- Try it
Where does the word "space" appear in the entries below? Copy each line that holds it.

- Material to process
━━━━━━━━

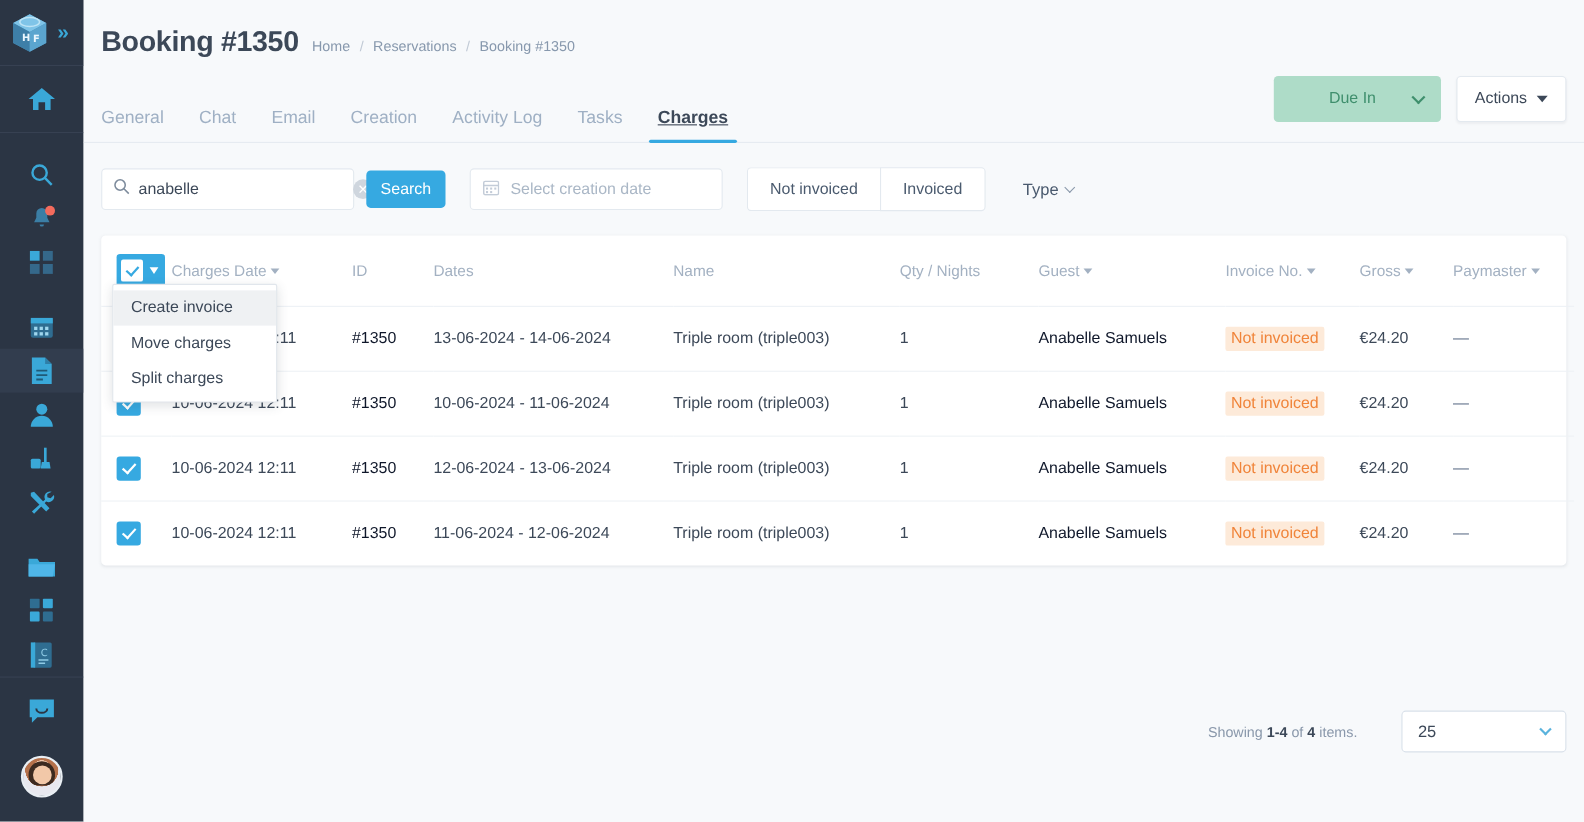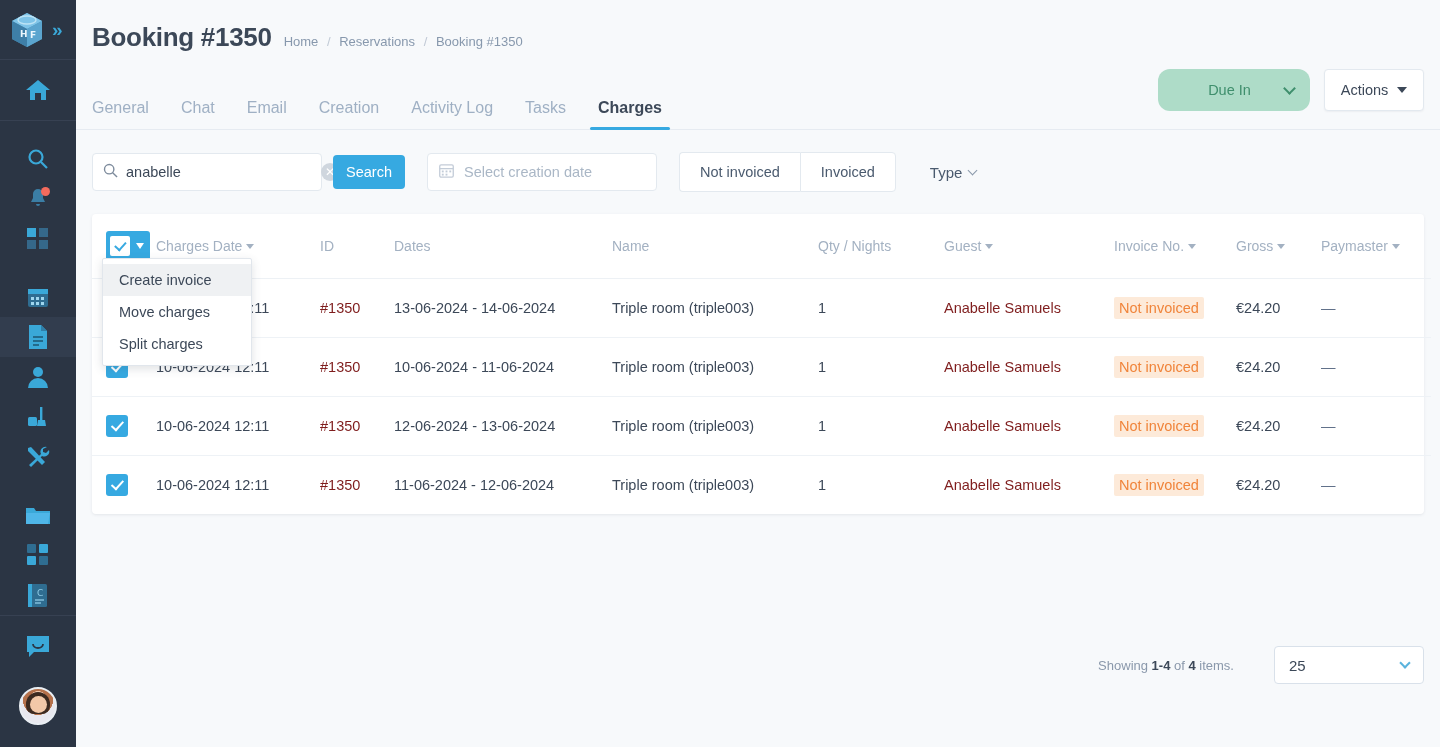--- a/index.html
+++ b/index.html
@@ -74,7 +74,7 @@
 
   .top-actions { margin-left: auto; display: flex; align-items: center; padding-top: 16px; gap: 14px; }
   .btn-due {
-    width: 152px; height: 42px; background: #aedcc8; border: none; border-radius: 12px;
+    width: 152px; height: 42px; background: #aedcc8; border: none; border-radius: 4px;
     color: #3f8f6d; font-size: 14.5px; display: flex; align-items: center;
     justify-content: space-between; padding: 0 16px; cursor: pointer;
   }

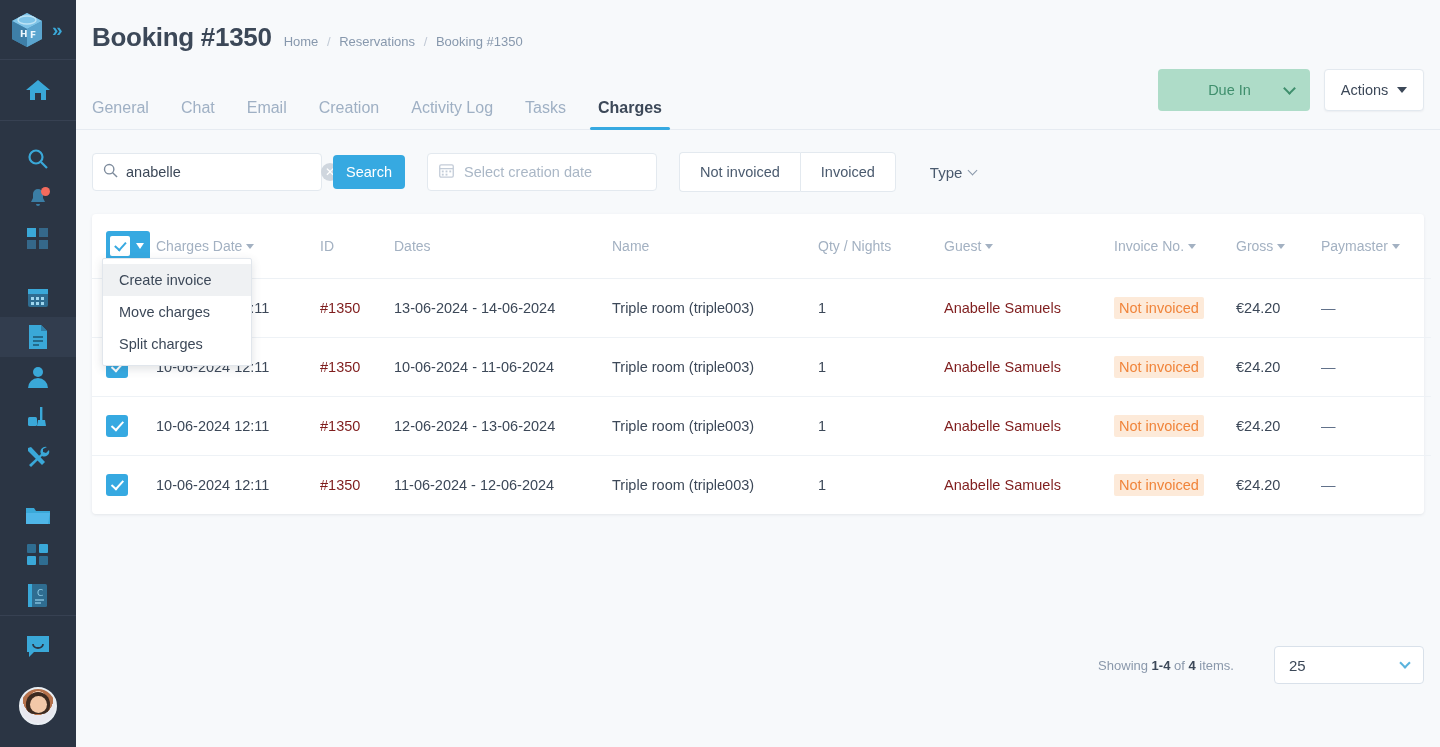--- a/index.html
+++ b/index.html
@@ -99,7 +99,7 @@
     font-size: 16px; color: #9fb0c4; padding-bottom: 12px; cursor: pointer;
     position: relative; white-space: nowrap;
   }
-  .tab.active { color: #3c4858; font-weight: bold; }
+  .tab.active { color: #3c4858; font-weight: bold; text-decoration: underline; }
   .tab.active::after {
     content: ""; position: absolute; left: -8px; right: -8px; bottom: -1px;
     height: 3px; background: #36a9e1; border-radius: 2px;

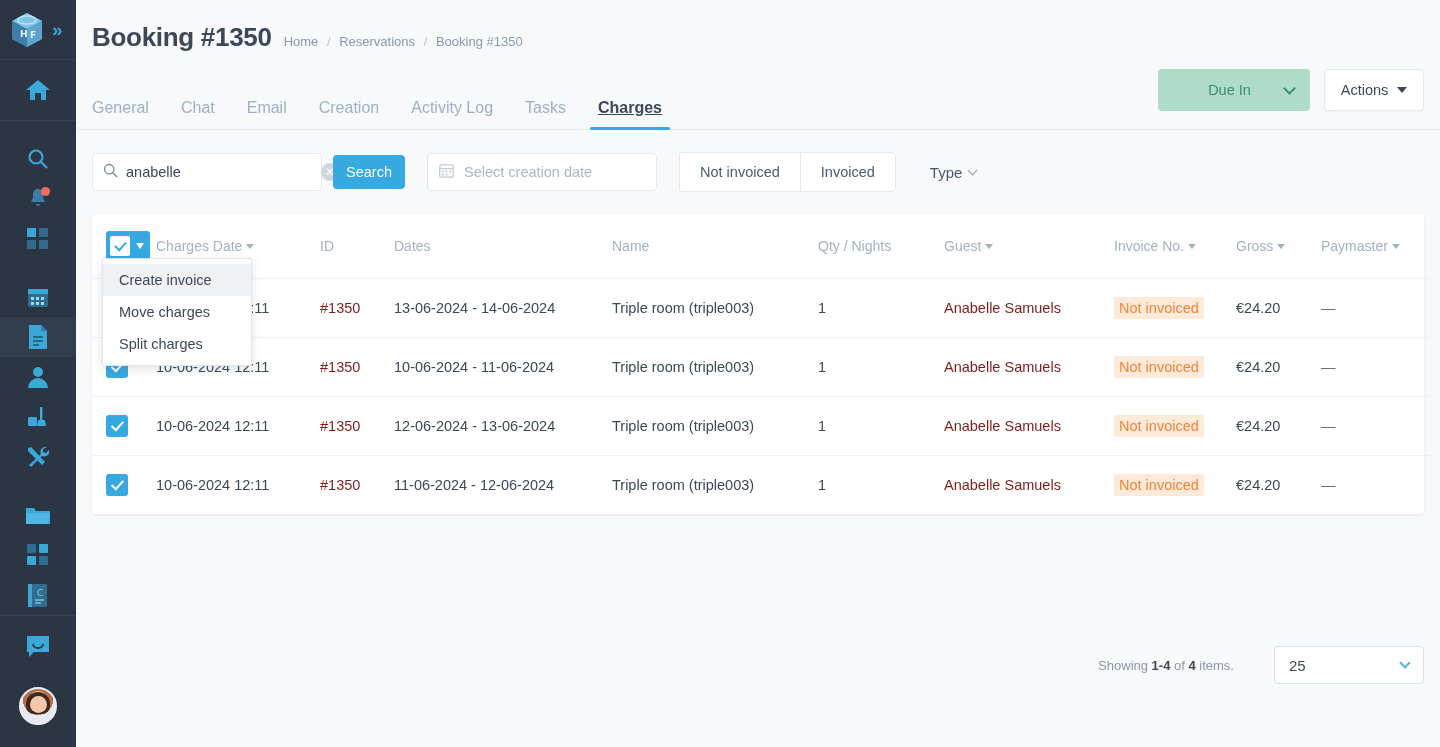--- a/index.html
+++ b/index.html
@@ -202,7 +202,7 @@
     border-right: 4.5px solid transparent; border-top: 6px solid #fff;
   }
 
-  .link { color: #7f1d1d; cursor: pointer; }
+  .link { color: #0f172a; cursor: pointer; }
   .badge-orange {
     color: #f0843a; background: #fdead9; padding: 3px 5px; border-radius: 2px;
   }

━━━━━━━━

- Exercise solution
     justify-content: space-between; padding: 0 16px; cursor: pointer;
     position: relative; white-space: nowrap;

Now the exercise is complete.